Solving inequality involving square root and division by logarithm: $\sqrt n<\frac{n}{\log(n)}-2$

Question

I would like to solve the inequality $\sqrt n<\frac{n}{\log(n)}-2$. for some reason I had never done this before. This is clearly the same as $\frac{n}{\log(n)}-\frac{n}{\sqrt{n}}>2$. Which is the same as $\frac{\sqrt n)(\sqrt n-\log(n))}{\log(n)}>2$. But here I get stuck. Thanks in advance.

Answer 1

It doesn’t look like it has a closed-form solution, other than in terms of the two solutions of $\frac{\sqrt n)(\sqrt n-\log(n))}{\log(n)}{\color{blue}=}2$.

Solving numerically with Mathematica, the inequality holds for $0<n<1.6543858...$ and for $n>18.138863...$.

The calculations here show that Mathematica finds no closed form for the two intersection points and denotes them simply as the points where $\frac{\sqrt n)(\sqrt n-\log(n))}{\log(n)}=2$

I don’t know what numerical technique Mathematica used, but the function is well behaved near its two solutions, so no fancy method beyond guessing and checking is needed. For the larger solution, for example, you could try $n= 18$, based on the graph, see that the curve lies below $y=2$, then try $y=18.5$, see that it lies above, then $y=18.2$, and so on.

Answer 2

If you want to solve the inequality with minimal use of computational assistance it is going to be messy.
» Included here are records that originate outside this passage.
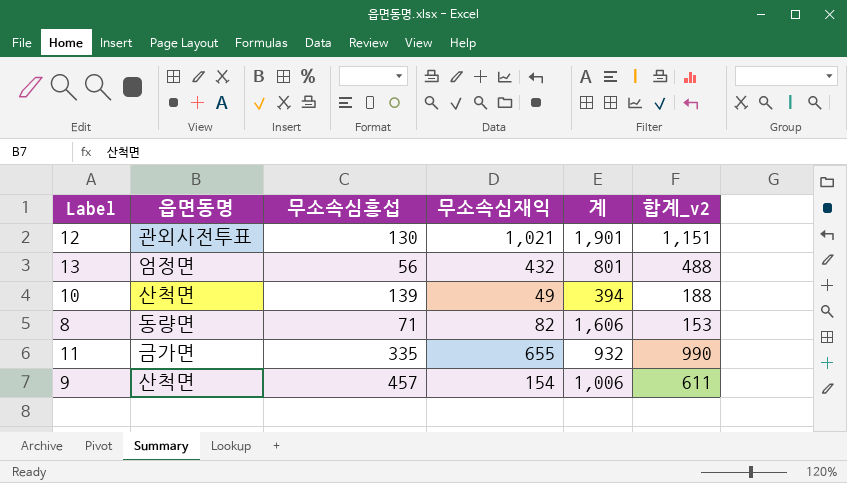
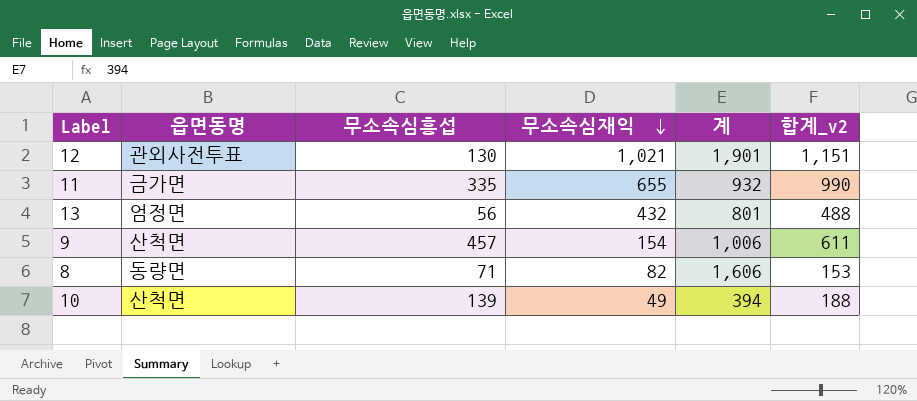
row order: none -> 무소속심재익 descending

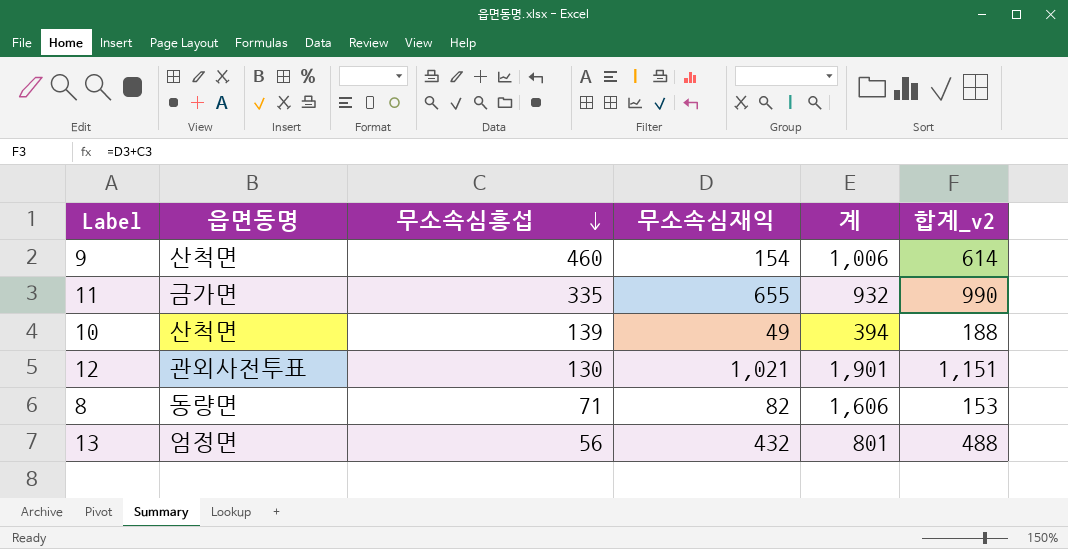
row order: 무소속심재익 descending -> 무소속심흥섭 descending
9 | 무소속심흥섭: 457 -> 460
9 | 합계_v2: 611 -> 614

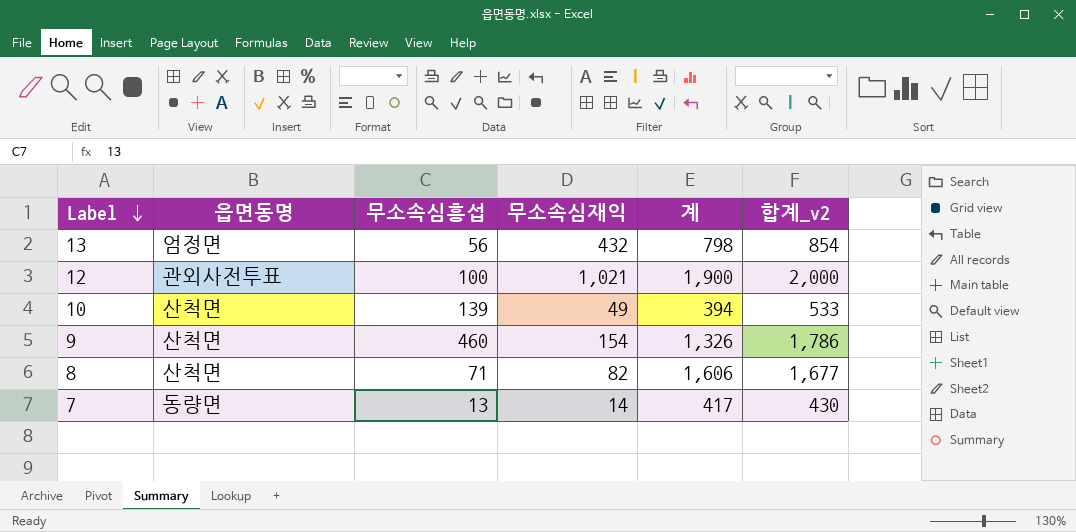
row order: 무소속심흥섭 descending -> Label descending
column 합계_v2 | formula: [무소속심흥섭] + [무소속심재익] -> [무소속심흥섭] + [계]
row 11: 금가면 | 335 | 655 | 932 | 990 -> none
13 | 계: 801 -> 798
12 | 무소속심흥섭: 130 -> 100
12 | 계: 1,901 -> 1,900
9 | 계: 1,006 -> 1,326
8 | 읍면동명: 동량면 -> 산척면
row 7: none -> 동량면 | 13 | 14 | 417 | 430

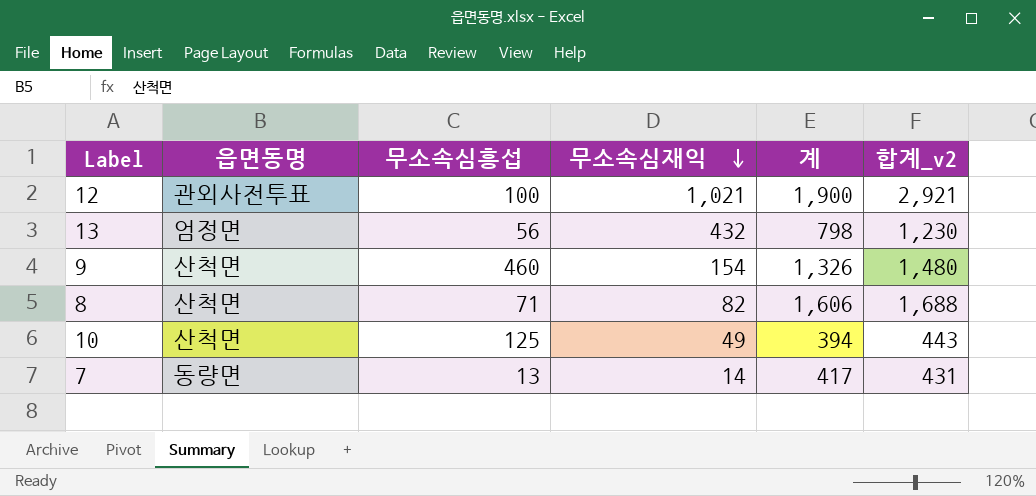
row order: Label descending -> 무소속심재익 descending
column 합계_v2 | formula: [무소속심흥섭] + [계] -> [무소속심재익] + [계]
10 | 무소속심흥섭: 139 -> 125

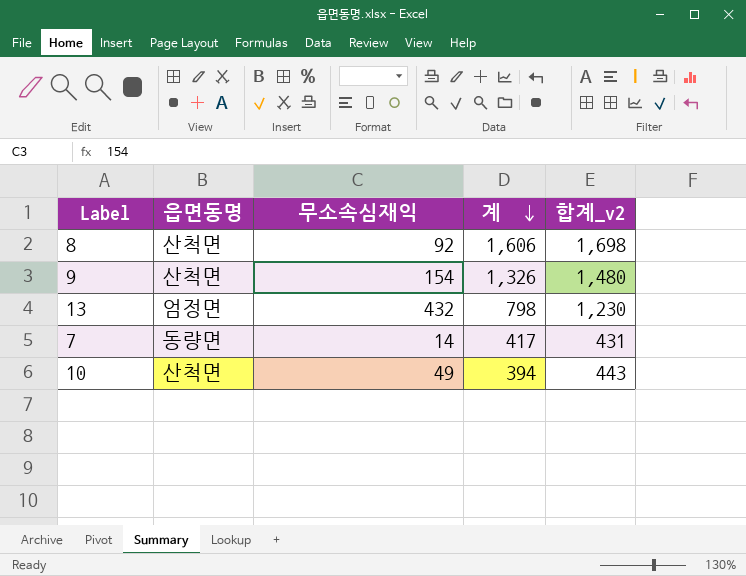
row order: 무소속심재익 descending -> 계 descending
column 무소속심흥섭 | position: 3 -> none
row 12: 관외사전투표 | 100 | 1,021 | 1,900 | 2,921 -> none
8 | 무소속심재익: 82 -> 92
8 | 합계_v2: 1,688 -> 1,698

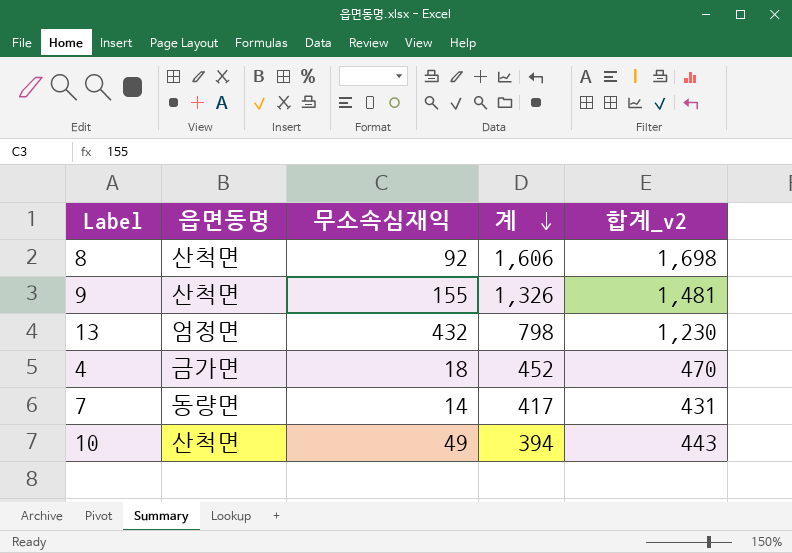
9 | 무소속심재익: 154 -> 155
9 | 합계_v2: 1,480 -> 1,481
row 4: none -> 금가면 | 18 | 452 | 470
Here is one thing you could do.

Note that when $t$ is positive we have $$\log t\le t-1\ .$$ Now $$\log n=4\log(n^{1/4})$$ and so $$\eqalign{(\sqrt n+2)\log n &\le4(n^{1/2}+2)(n^{1/4}-1)\cr &<4n^{3/4}-4n^{1/4}(n^{1/4}-2)\ .\cr}$$ Now if $n^{1/4}>4$ then $4n^{3/4}<n$ and $n^{1/4}-2>0$, so this last expression is less than $n$.

Therefore the inequality is true when $n>256$, and if $n$ is an integer variable you can check separately for $n=1,2,\ldots,256$.

I told you it would be messy ;-)